La carretera era infinita. Quizá fuera el silencio que nos unía lo que la hacía más larga. Yo miraba por la ventanilla a un punto fijo que en cuestión de segundos pertenecería al pasado. La ansiedad amenazaba con partirme el pecho y una lágrima, a destiempo y perdida, resbaló por mi mejilla.

Deseaba una sola palabra de Mario, un solo gesto. Pero él seguía con su mirada fija en la carretera. Subió el volumen de la música y comprendí que lo hacía por temor a que yo iniciara una conversación que no estaba dispuesto a seguir.

Con aquellos acordes en los oídos y el pecho extenuado de tanto esperar en vano, cerré los ojos y atravesé de punta a punta el vasto territorio de la nostalgia. Le gustaba acariciarme la espalda durante horas y yo dormía en una cárcel cálida, entre sus piernas y sus brazos. Entre los dos existía un vínculo cerrado, feroz y físico. Sexo y diversión. Hasta que surgió el peligro de conocerse, el compromiso, y vi como se alejaba, y yo alargaba los brazos intentando alcanzarlo.

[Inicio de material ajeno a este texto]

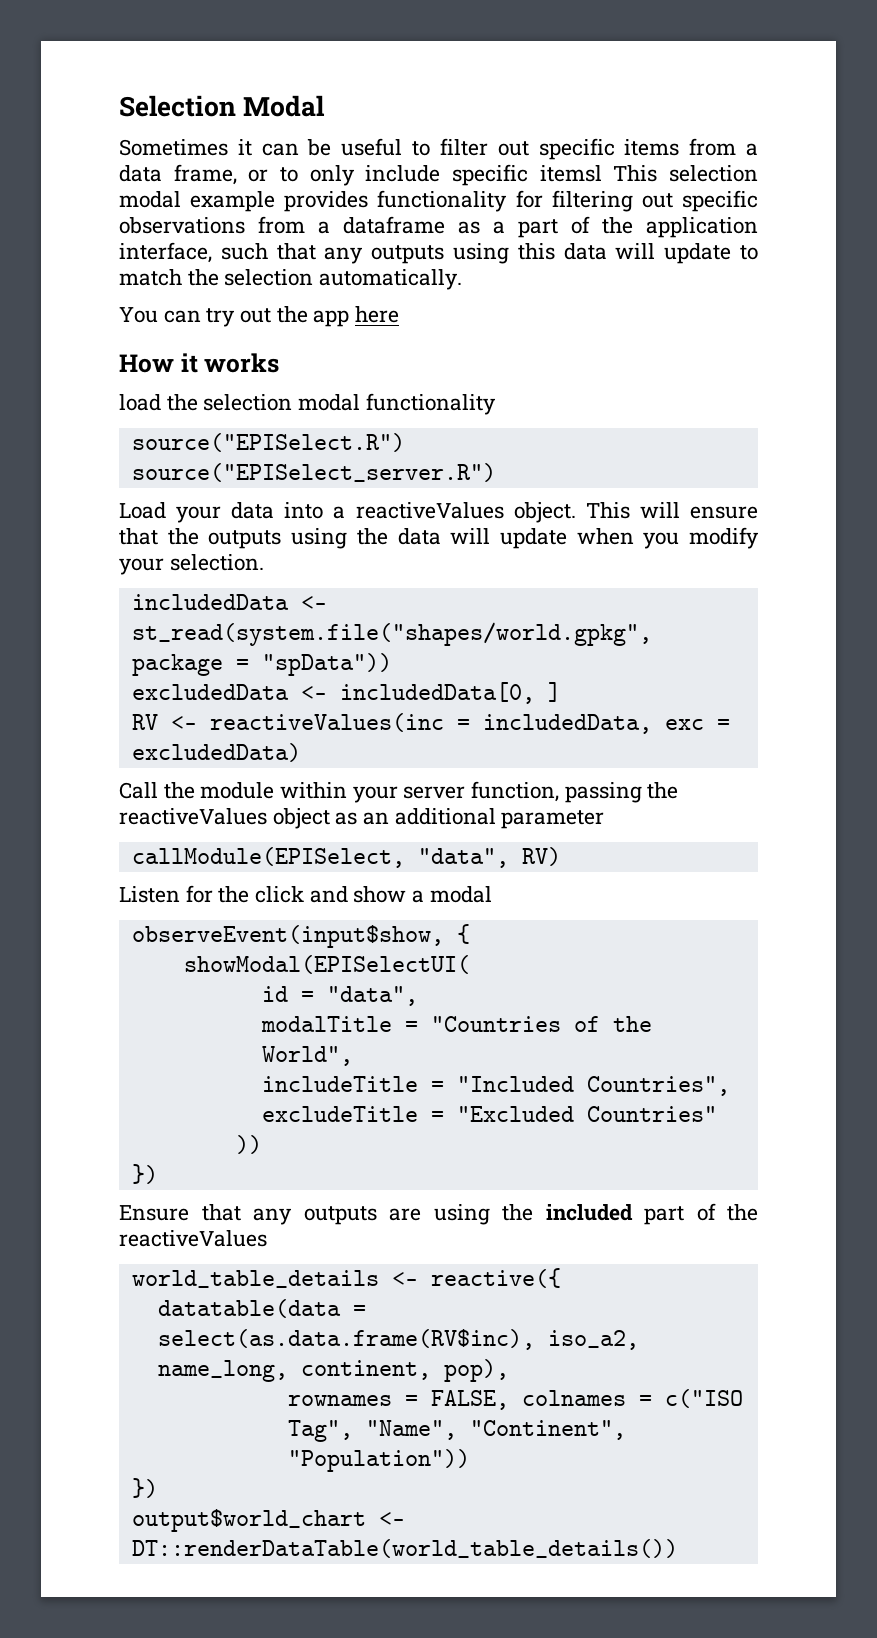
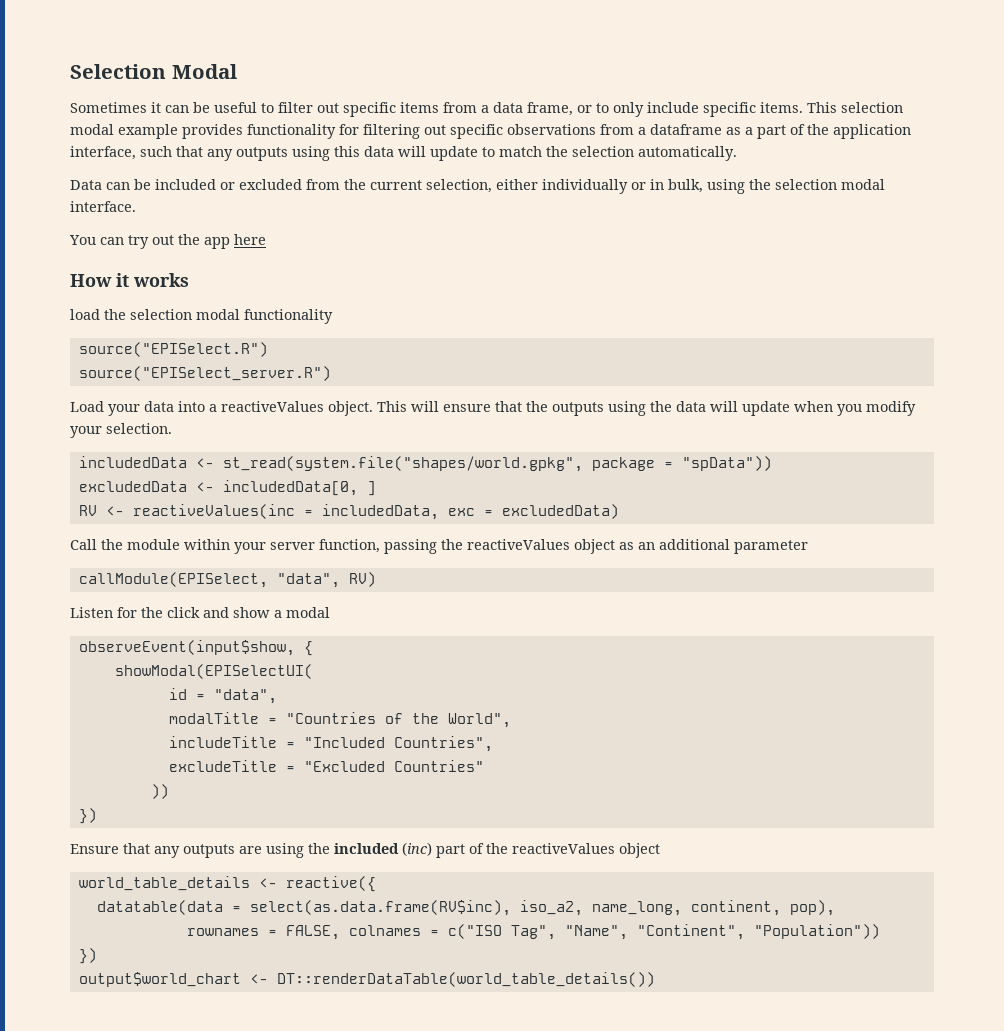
- Sometimes it can be useful to filter out specific items from a data frame, or to only include specific itemsl This selection modal example provides functionality for filtering out specific observations from a dataframe as a part of the application interface, such that any outputs using this data will update to match the selection automatically.
+ Sometimes it can be useful to filter out specific items from a data frame, or to only include specific items. This selection modal example provides functionality for filtering out specific observations from a dataframe as a part of the application interface, such that any outputs using this data will update to match the selection automatically.
+ Data can be included or excluded from the current selection, either individually or in bulk, using the selection modal interface.
- Ensure that any outputs are using the included part of the reactiveValues
+ Ensure that any outputs are using the included (inc) part of the reactiveValues object

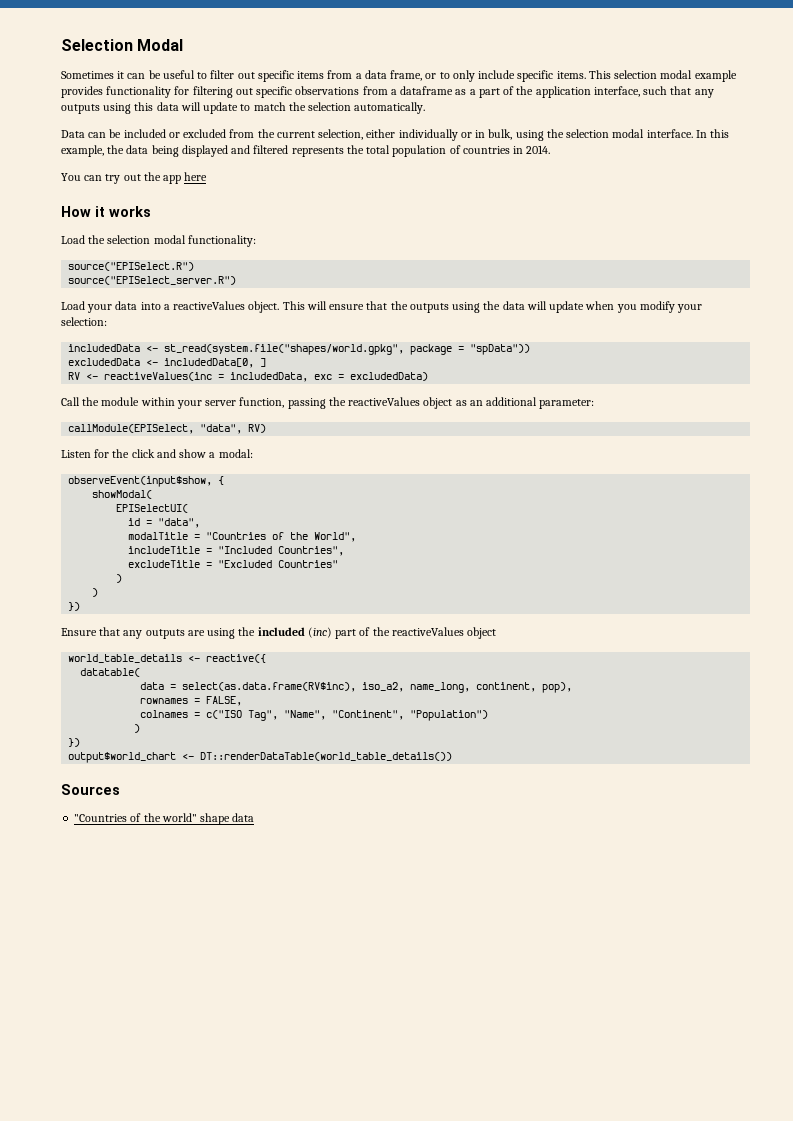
+ In this example, the data being displayed and filtered represents the total population of countries in 2014.
- load the selection modal functionality
+ Load the selection modal functionality:
- This will ensure that the outputs using the data will update when you modify your selection.
+ This will ensure that the outputs using the data will update when you modify your selection:
- Call the module within your server function, passing the reactiveValues object as an additional parameter
+ Call the module within your server function, passing the reactiveValues object as an additional parameter:
- Listen for the click and show a modal
+ Listen for the click and show a modal:
- showModal(EPISelectUI(
+ showModal(
+ EPISelectUI(
  excludeTitle = "Excluded Countries"
- ))
+ )
+ )
- datatable(data = select(as.data.frame(RV$inc), iso_a2, name_long, continent, pop),
+ datatable(
+ data = select(as.data.frame(RV$inc), iso_a2, name_long, continent, pop),
- rownames = FALSE, colnames = c("ISO Tag", "Name", "Continent", "Population"))
+ rownames = FALSE,
+ colnames = c("ISO Tag", "Name", "Continent", "Population")
+ )
+ Sources
+ "Countries of the world" shape data

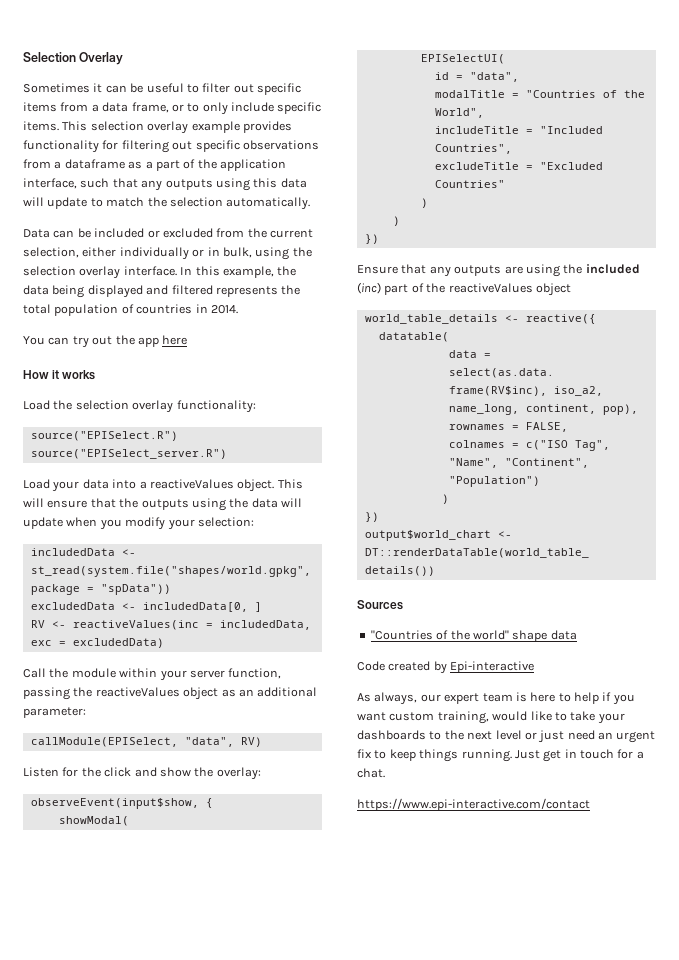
- Selection Modal
+ Selection Overlay
- This selection modal example provides functionality for filtering out specific observations from a dataframe as a part of the application interface, such that any outputs using this data will update to match the selection automatically.
+ This selection overlay example provides functionality for filtering out specific observations from a dataframe as a part of the application interface, such that any outputs using this data will update to match the selection automatically.
- Data can be included or excluded from the current selection, either individually or in bulk, using the selection modal interface.
+ Data can be included or excluded from the current selection, either individually or in bulk, using the selection overlay interface.
- Load the selection modal functionality:
+ Load the selection overlay functionality:
- Listen for the click and show a modal:
+ Listen for the click and show the overlay:
+ Code created by Epi-interactive
+ As always, our expert team is here to help if you want custom training, would like to take your dashboards to the next level or just need an urgent fix to keep things running. Just get in touch for a chat.
+ https://www.epi-interactive.com/contact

Mantuve los ojos cerrados el resto del tiempo, hasta que llegamos a la clínica. Con los ojos cerrados no se puede llorar. Sentí como Mario apagaba el motor del coche y entonces los abrí y vi frente a mí un parque solitario y vacío.

Mario se apresuró a bajar del coche. En diez minutos estaba concertada mi cita, y algo en mi interior me decía que no lo hiciera. Necesitaba fumarme un cigarro, pero la mujer que me atendió cuando llamé para pedir hora se encargó de advertirme que no podría ni fumar, ni ingerir ningún alimento ni líquido doce horas antes de la intervención. Me paré unos segundos frente a aquella enorme puerta de color verde, respiré hondo y decidí cruzarla. Mario avanzaba detrás de mí. Me dirigí a la mujer que estaba detrás del mostrador.
—Buenos días. Tengo cita para una interrupción de embarazo —en ese momento advertí que me había ruborizado y que estaba a punto de echarme a llorar. Ella me dijo que me tranquilizara, que no era para tanto, y me llamó “bonita” con un tono conciliador, al estilo Nieves Herrero.
—¿Tu nombre? —preguntó.
—Daniela. Daniela Martí.
—Cómo quieres abonarlo. ¿Con tarjeta o en efectivo? 
—En efectivo. Son sesenta, ¿no? —el corazón me iba a doscientos, quería salir corriendo, pero él estaba detrás, como un muro que me impedía el paso.
—Sesenta con anestesia local. Si quieres la general son diez mil pesetas más —contestó la enfermera.
—¿Tú qué crees? —le pregunté a Mario.
—Por mí haz lo que te dé la gana. No me importa pagar lo que sea con tal de que terminemos con esto lo antes posible.

Volví mi mirada hacia la enfermera.
—Local —afirmé.

Mario sacó del bolsillo de su pantalón una billetera y depositó en el mostrador los seis billetes de diez. La enfermera nos llevó hasta la sala de espera. Tenía forma de “L” y asientos alrededor. Dos mesas en el centro amontonaban revistas de salud y belleza y alguna de “marujeo”. Mario se sentó y cogió una.
—¿Desde cuándo te importa la vida de los Grimaldi? —le pregunté indignada—. ¿Acaso te importa más con quién folle la Estefanía a cómo pueda sentirme yo? Aún no te he escuchado decir una sola palabra, aunque sólo fuera por distraerme y hacerme olvidar la angustia que llevo dentro.
—No me montes un numerito, Daniela. Te lo advierto. Deberías estar agradecida de que te lo haya pagado. Deja los sentimentalismos para otro —dijo mientras dirigía, otra vez, la vista a aquella revista.

Mis ojos deseaban romper en llanto y, apoyando los codos en mis rodillas, con la manos en la cabeza, las lágrimas empezaron a romperse en el suelo, una tras otra. Frente a mí, otra chica con su padre al lado, o así imaginé yo, puesto que se notaba la diferencia de edad, miraba con vergüenza. El hombre, con el ceño fruncido y los brazos cruzados, tampoco le dirigía la palabra.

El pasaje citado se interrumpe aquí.